Trend AnalysisComputer SystemsMixed Methods

DARPA TRACTOR and the C-to-Rust Translation Challenge: Can We Automate Memory Safety?

The U.S. Department of Defense has a problem measured in billions of lines of code.

By Sean K.S. Shin

This blog summarizes research trends based on published paper abstracts. Specific numbers or findings may contain inaccuracies. For scholarly rigor, always consult the original papers cited in each post.

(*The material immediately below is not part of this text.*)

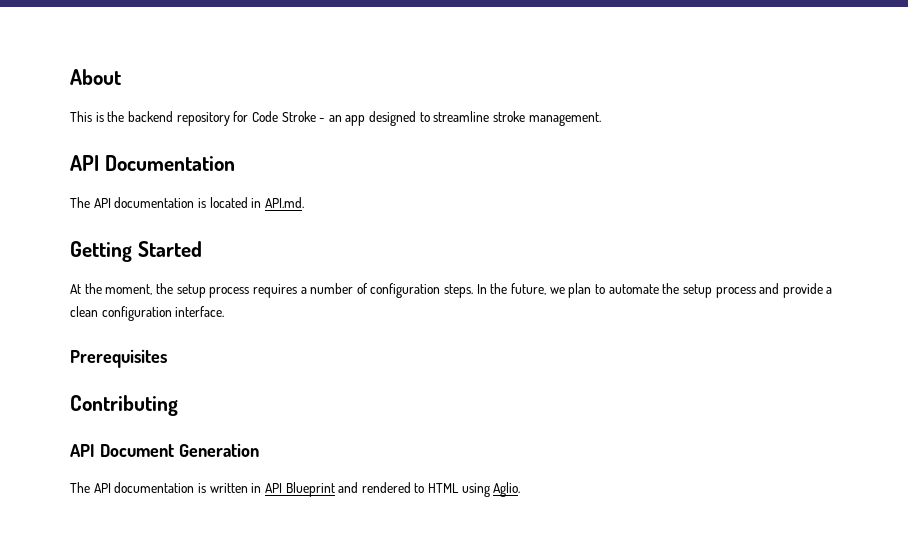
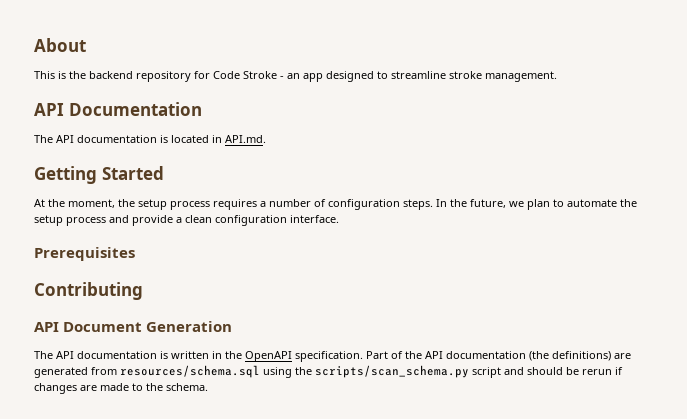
[264,482,521,497] API Blueprint and rendered to HTML using Aglio. -> [225,351,631,362] [34,365,623,378] [34,383,208,394] the OpenAPI specification. Part of the API documentation (the definitions) are generated from resources/schema.sql using the scripts/scan_schema.py script and should be rerun if changes are made to the schema.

The U.S. Department of Defense has a problem measured in billions of lines of code. Critical infrastructure—from weapons systems to communication networks—runs on C and C++, languages that provide performance and hardware control at the cost of memory safety. Buffer overflows, use-after-free errors, and null pointer dereferences account for a large share of security vulnerabilities in systems software, according to estimates from Microsoft and Google. DARPA's Translating All C to Rust (TRACTOR) program, announced in 2024, represents the most ambitious attempt to address this problem: automatically translating legacy C codebases into memory-safe Rust at scale. But can automated translation deliver safe, idiomatic Rust? The research literature suggests the answer is: partially, with significant caveats.

The Research Landscape

The Scale of the Problem

Hong and Ryu (2025) frame the core challenge precisely. Legacy C codebases have accumulated decades of implicit assumptions about memory layout, pointer arithmetic, and undefined behavior. Rust's ownership model—where every value has a single owner, borrowing is tracked at compile time, and lifetimes are explicit—is fundamentally incompatible with C's permissive memory model. A mechanical translation that preserves C semantics in Rust produces code wrapped in unsafe blocks that eliminates Rust's safety guarantees while adding Rust's syntactic overhead. The goal, therefore, is not just translation but transformation: converting C memory patterns into idiomatic Rust ownership patterns.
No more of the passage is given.